Work to be completed ->
Skip every picture and copy only the lines from the one containing "11-03-2019: 0.421 -> 0.418" to the final line of the records below.

[Data excerpts]
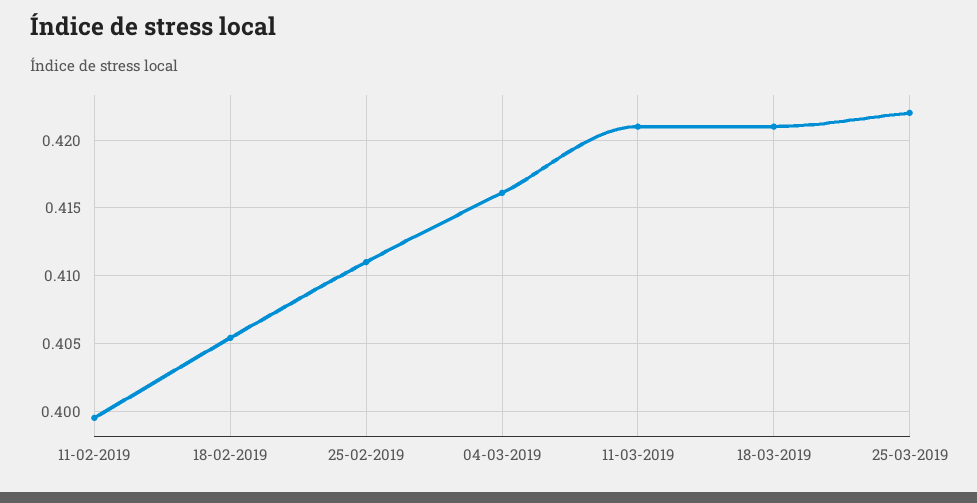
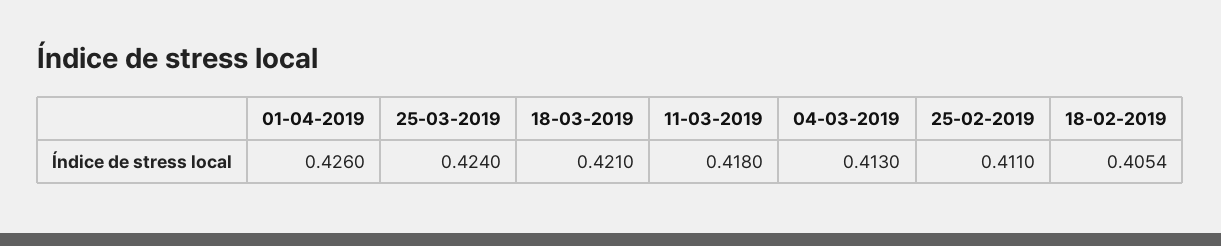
11-02-2019: 0.3995 -> none
04-03-2019: 0.416 -> 0.413
11-03-2019: 0.421 -> 0.418
25-03-2019: 0.422 -> 0.424
01-04-2019: none -> 0.426

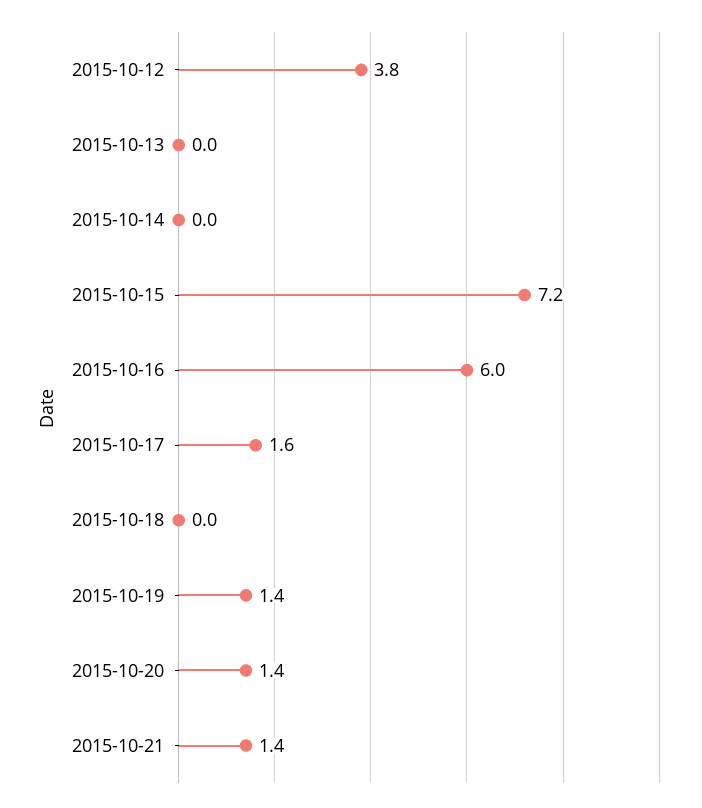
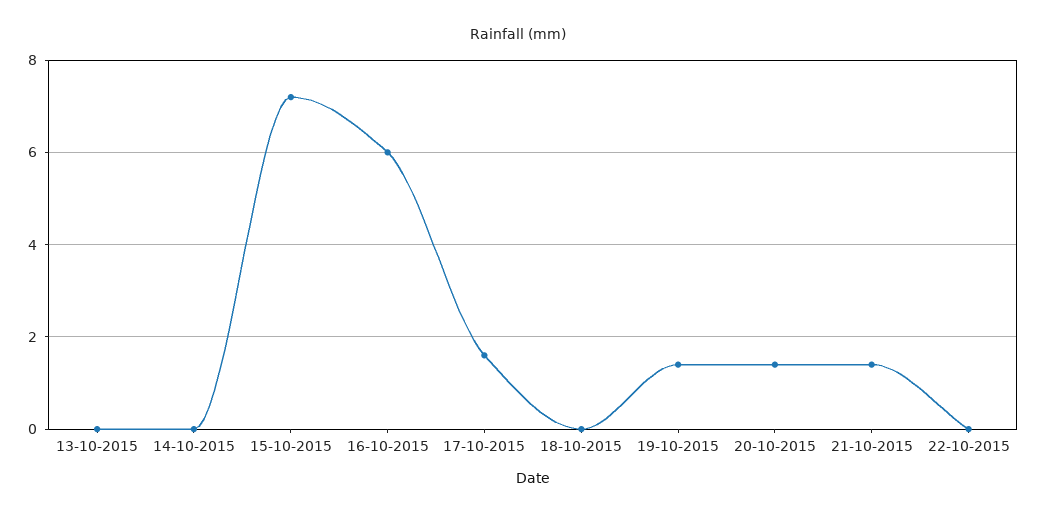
2015-10-12: 3.8 -> none
22-10-2015: none -> 0

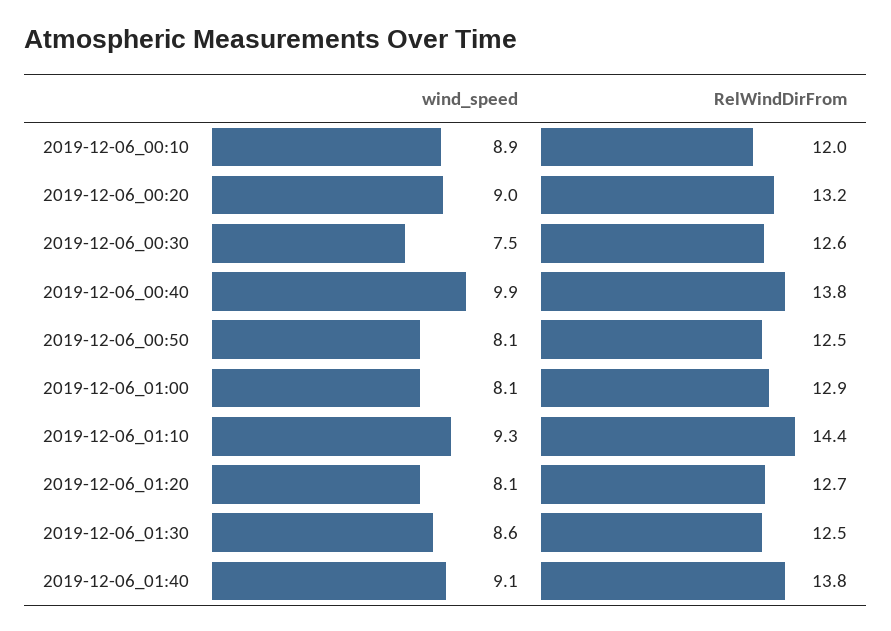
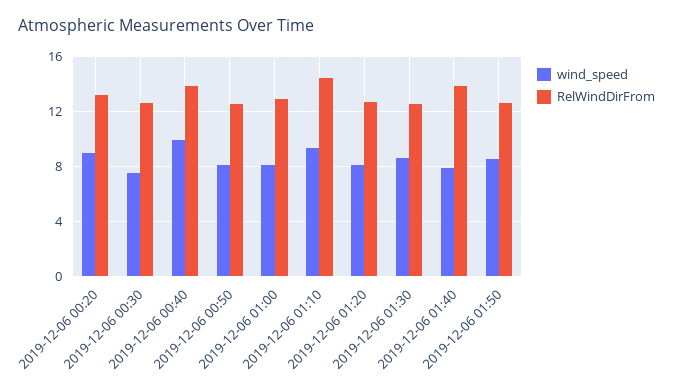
wind_speed, 2019-12-06_00:10: 8.9 -> none
RelWindDirFrom, 2019-12-06_00:10: 12 -> none
wind_speed, 2019-12-06_01:40: 9.1 -> 8
wind_speed, 2019-12-06 01:50: none -> 8.5
RelWindDirFrom, 2019-12-06 01:50: none -> 12.5

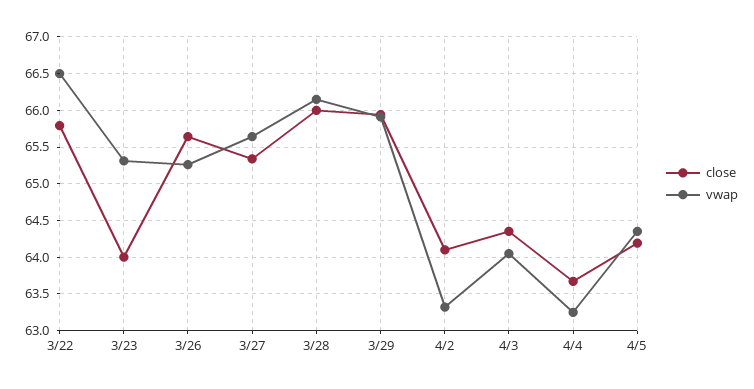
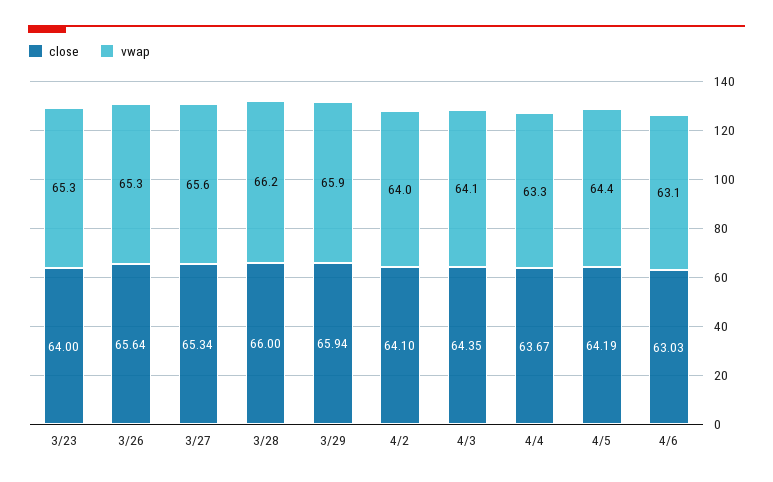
close, 3/22: 65.8 -> none
vwap, 3/22: 66.5 -> none
vwap, 4/2: 63.3 -> 64
close, 4/6: none -> 63.03
vwap, 4/6: none -> 63.1

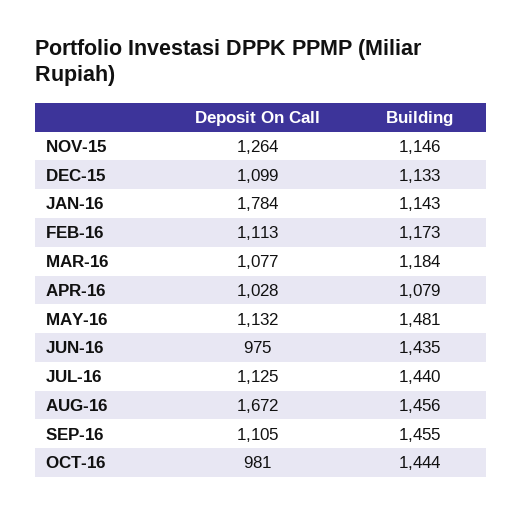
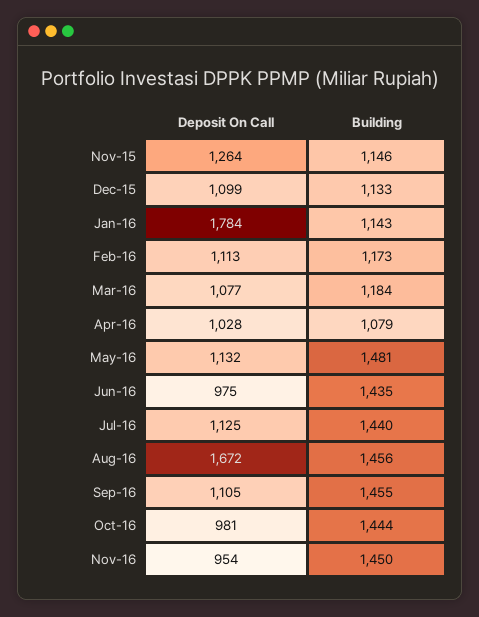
Deposit On Call, Nov-16: none -> 954
Building, Nov-16: none -> 1450

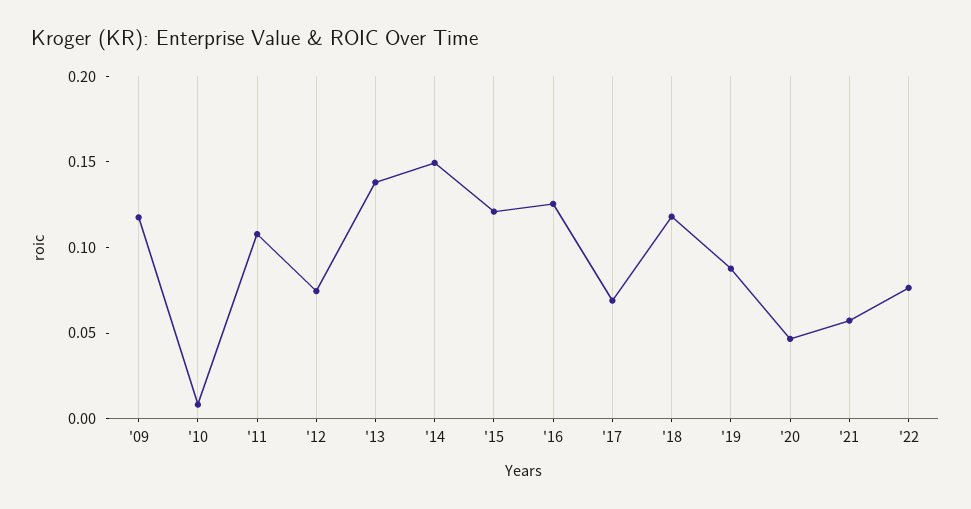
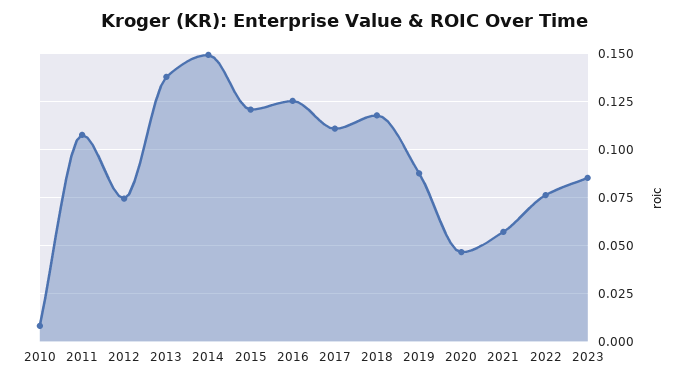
'09: 0.12 -> none
'17: 0.07 -> 0.11
2023: none -> 0.085

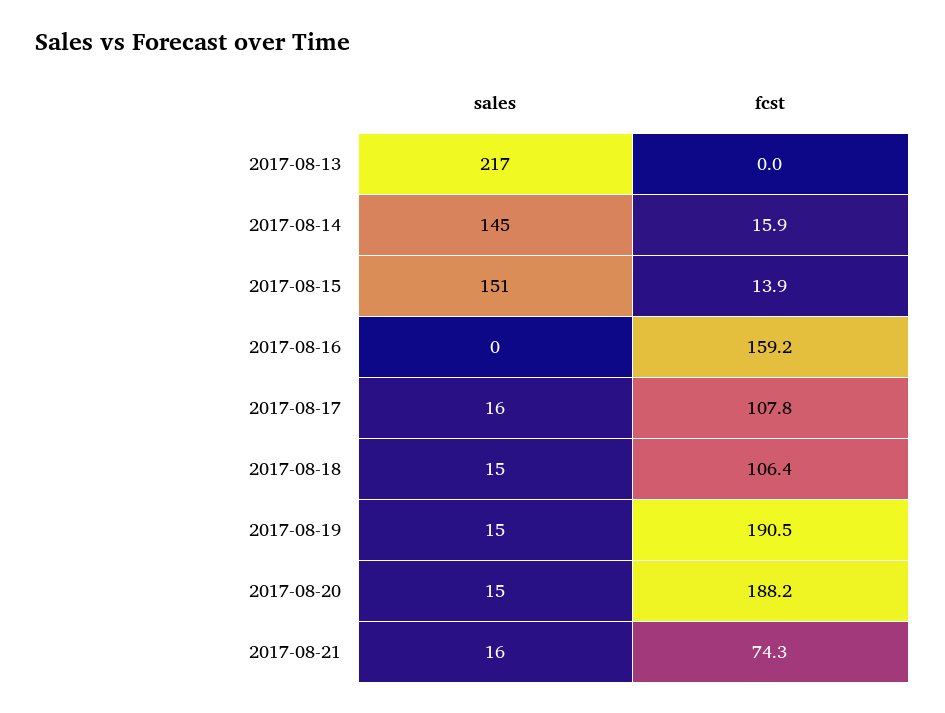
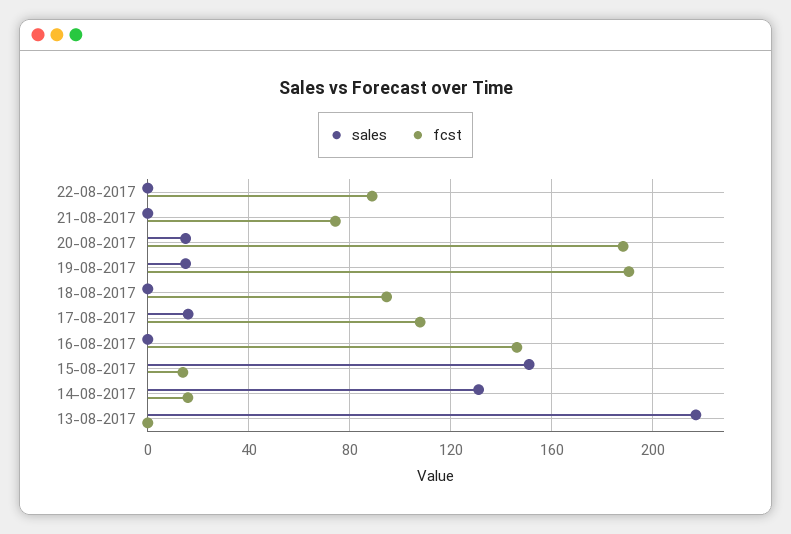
sales, 2017-08-14: 145 -> 130
fcst, 2017-08-16: 159.2 -> 145
sales, 2017-08-18: 15 -> 0
fcst, 2017-08-18: 106.4 -> 95
sales, 2017-08-21: 16 -> 0
sales, 22-08-2017: none -> 0
fcst, 22-08-2017: none -> 90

Exercise response ->
11-03-2019: 0.421 -> 0.418
25-03-2019: 0.422 -> 0.424
01-04-2019: none -> 0.426

2015-10-12: 3.8 -> none
22-10-2015: none -> 0

wind_speed, 2019-12-06_00:10: 8.9 -> none
RelWindDirFrom, 2019-12-06_00:10: 12 -> none
wind_speed, 2019-12-06_01:40: 9.1 -> 8
wind_speed, 2019-12-06 01:50: none -> 8.5
RelWindDirFrom, 2019-12-06 01:50: none -> 12.5

close, 3/22: 65.8 -> none
vwap, 3/22: 66.5 -> none
vwap, 4/2: 63.3 -> 64
close, 4/6: none -> 63.03
vwap, 4/6: none -> 63.1

Deposit On Call, Nov-16: none -> 954
Building, Nov-16: none -> 1450

'09: 0.12 -> none
'17: 0.07 -> 0.11
2023: none -> 0.085

sales, 2017-08-14: 145 -> 130
fcst, 2017-08-16: 159.2 -> 145
sales, 2017-08-18: 15 -> 0
fcst, 2017-08-18: 106.4 -> 95
sales, 2017-08-21: 16 -> 0
sales, 22-08-2017: none -> 0
fcst, 22-08-2017: none -> 90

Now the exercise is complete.